Second, we explored the time window used to define prior exposures. Specifically, we considered a 90-day exposure window before index CDI events to compute total days of within household exposure and prior exposure to antimicrobial drugs.
We identified a total of 142,125,247 enrollees with >2 family members enrolled in the same insurance plan for an entire month (Table 1), which resulted in just over 5.1 billion enrollment months that we could observe over the study period. Most (53.2%) households contained >4 persons in the same insurance plan. We identified a total of 224,818 CDI cases across 194,424 enrollees; 55.9% of cases occurred among female enrollees and 74.6% among enrollees >40 years of age. Of all CDI cases, 6,575 cases represented a possible C. difficile transmission that occurred within 60 days after hospitalization of a family member. After we removed enrollees who were exposed to a family member with diagnosed CDI or who were hospitalized themselves, 164,650 CDI cases remained, of which 3,871 represented a potential asymptomatic C. difficile transmission from a recently hospitalized family member.
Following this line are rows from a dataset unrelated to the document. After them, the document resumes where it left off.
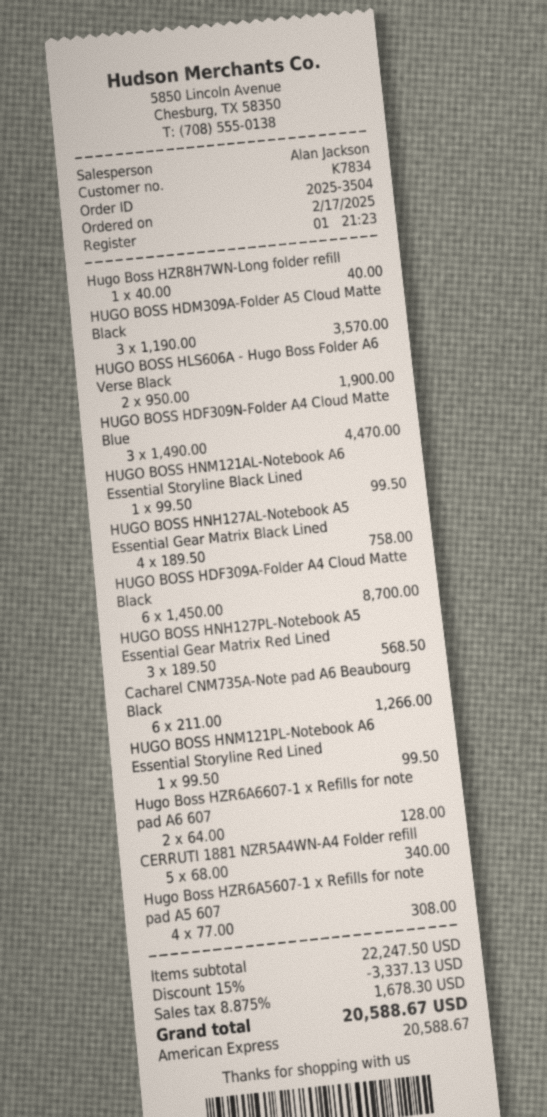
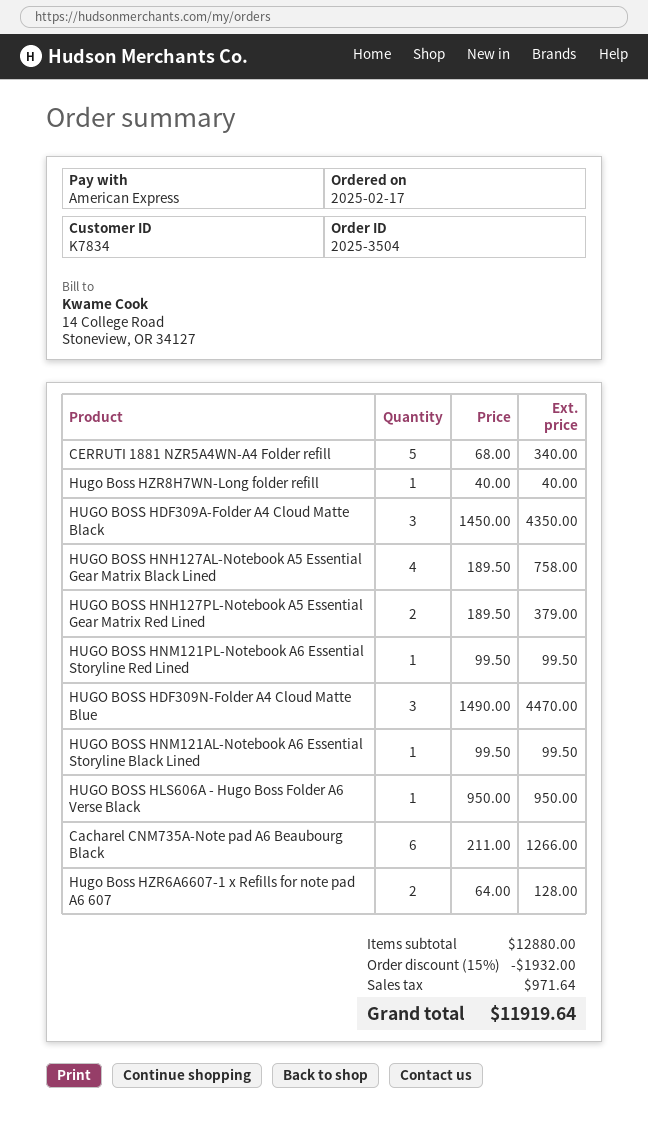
HUGO BOSS HDM309A-Folder A5 Cloud Matte Black: 3 x 1190.00 = 3570.00 -> none
HUGO BOSS HLS606A - Hugo Boss Folder A6 Verse Black: 2 x 950.00 = 1900.00 -> 1 x 950.00 = 950.00
HUGO BOSS HDF309A-Folder A4 Cloud Matte Black: 6 x 1450.00 = 8700.00 -> 3 x 1450.00 = 4350.00
HUGO BOSS HNH127PL-Notebook A5 Essential Gear Matrix Red Lined: 3 x 189.50 = 568.50 -> 2 x 189.50 = 379.00
Hugo Boss HZR6A5607-1 x Refills for note pad A5 607: 4 x 77.00 = 308.00 -> none
subtotal: 22247.50 -> 12880.00
discount: 15% = 3337.13 -> 15% = 1932.00
tax: 1678.30 -> 971.64
total: 20588.67 -> 11919.64

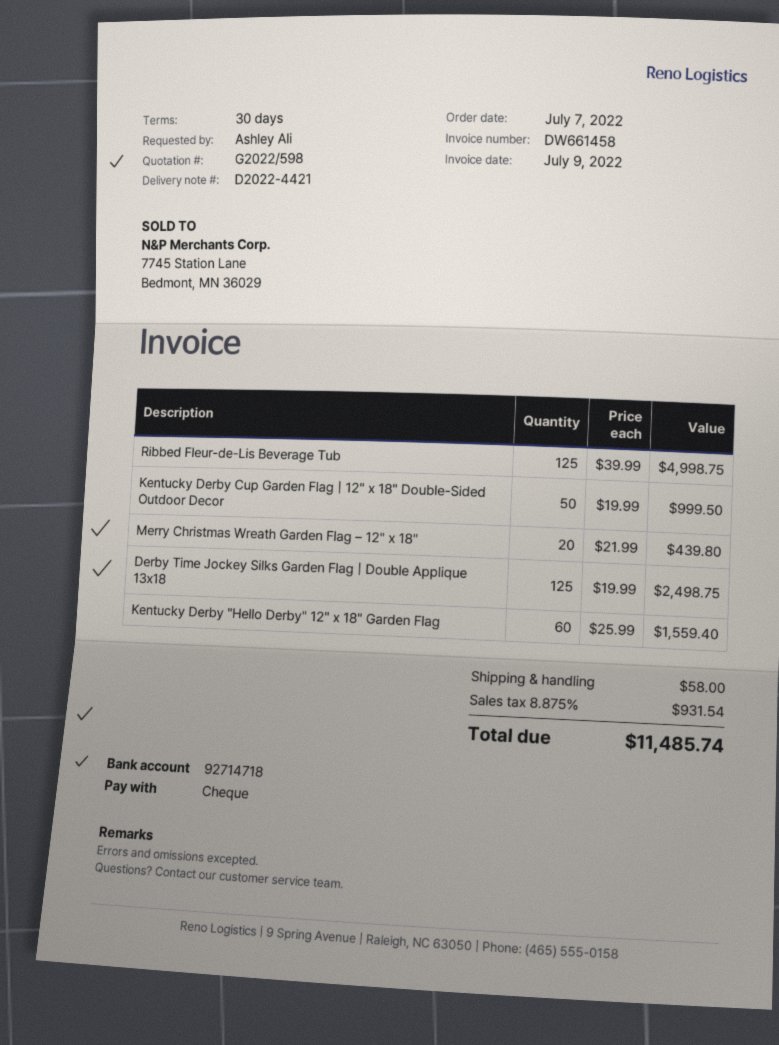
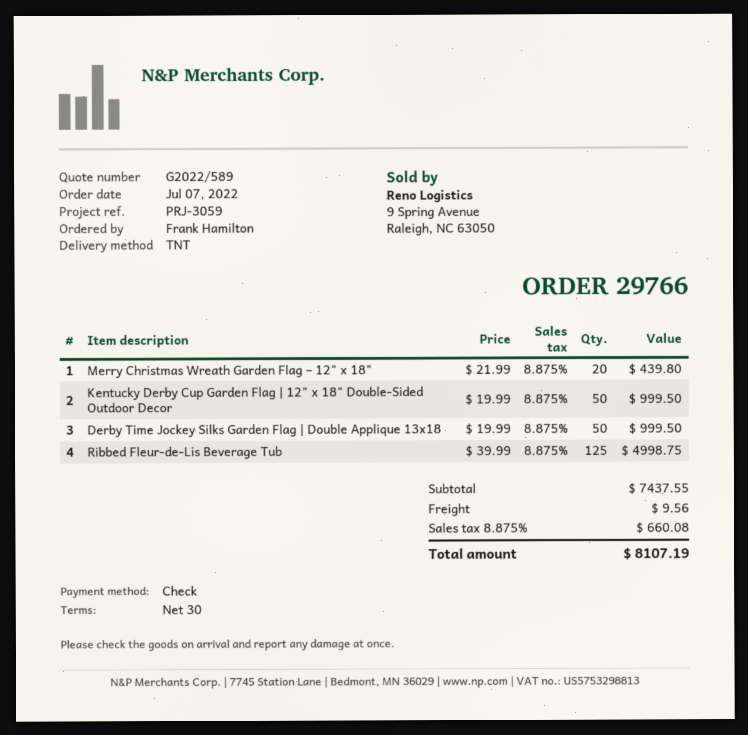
quote number: G2022/598 -> G2022/589
ordered by: Ashley Ali -> Frank Hamilton
Derby Time Jockey Silks Garden Flag | Double Applique 13x18: 125 x 19.99 = 2498.75 -> 50 x 19.99 = 999.50
Kentucky Derby "Hello Derby" 12" x 18" Garden Flag: 60 x 25.99 = 1559.40 -> none
shipping: 58.00 -> 9.56
tax: 8.875% = 931.54 -> 8.875% = 660.08
total: 11485.74 -> 8107.19

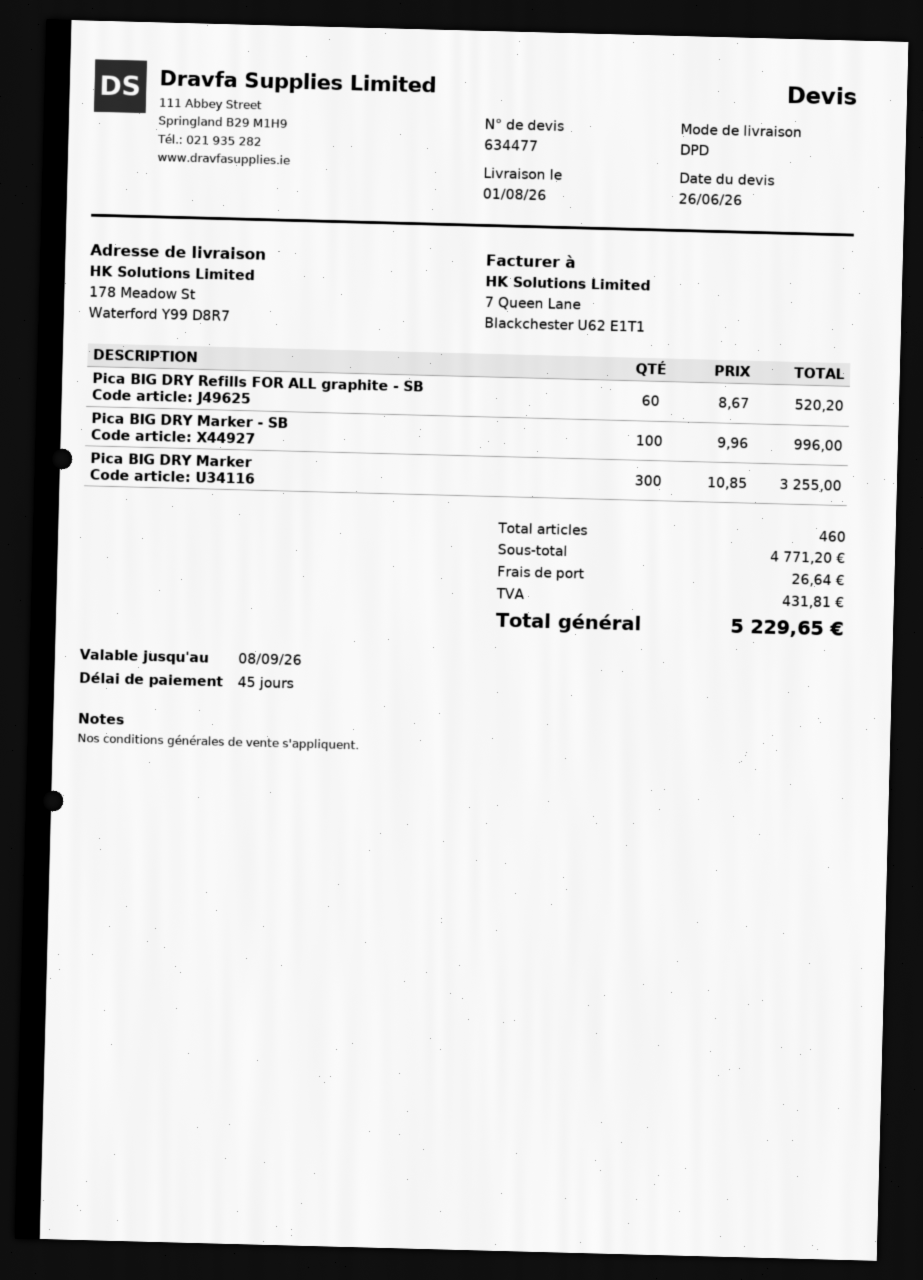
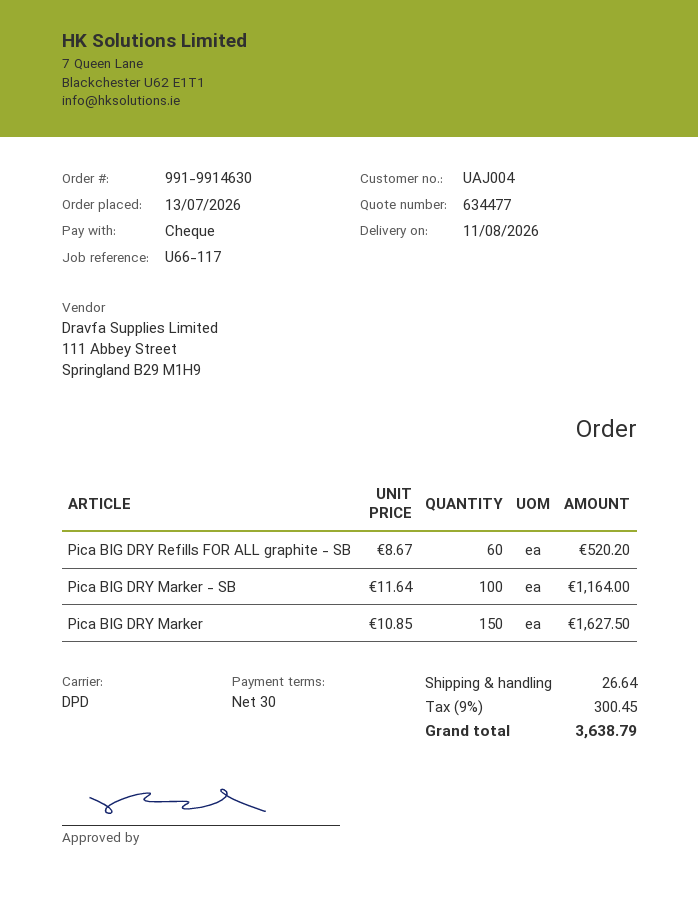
delivery date: 2026-08-01 -> 2026-08-11
payment terms: 45 days -> 30 days
Pica BIG DRY Marker - SB: 100 x 9.96 = 996.00 -> 100 x 11.64 = 1164.00
Pica BIG DRY Marker: 300 x 10.85 = 3255.00 -> 150 x 10.85 = 1627.50
tax: 431.81 -> 300.45
total: 5229.65 -> 3638.79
We calculated CDI incidence rates of cases per 100,000 enrollment months and unadjusted IRRs by the various demographic and exposure groups (Table 2). Consistent with established CDI risk factors, we found CDI incidence was greater among female persons; persons >40 years of age, especially persons >65 years of age; persons with exposure to low-CDI-risk and high-CDI-risk antibiotics; and persons taking PPIs. Overall, the CDI incidence was ≈73% greater (IRR 1.73) among persons exposed to a recently hospitalized family member (incidence of 5.56 cases/100,000 enrollment months) than among persons who were not exposed to recently a hospitalized family member (incidence of 3.22 cases/100,000 enrollment months). At a bivariate level across nearly all enrollment characteristics, the CDI incidence rate was greater among enrollees in households with recently hospitalized family members (Table 3). CDI incidence increased monotonically across the various levels of within-household hospitalization from 3.22 cases/100,000 enrollment months for 0 days of within-household hospitalization to 8.73 cases/100,000 enrollment months for >30 total days of within-household hospitalization.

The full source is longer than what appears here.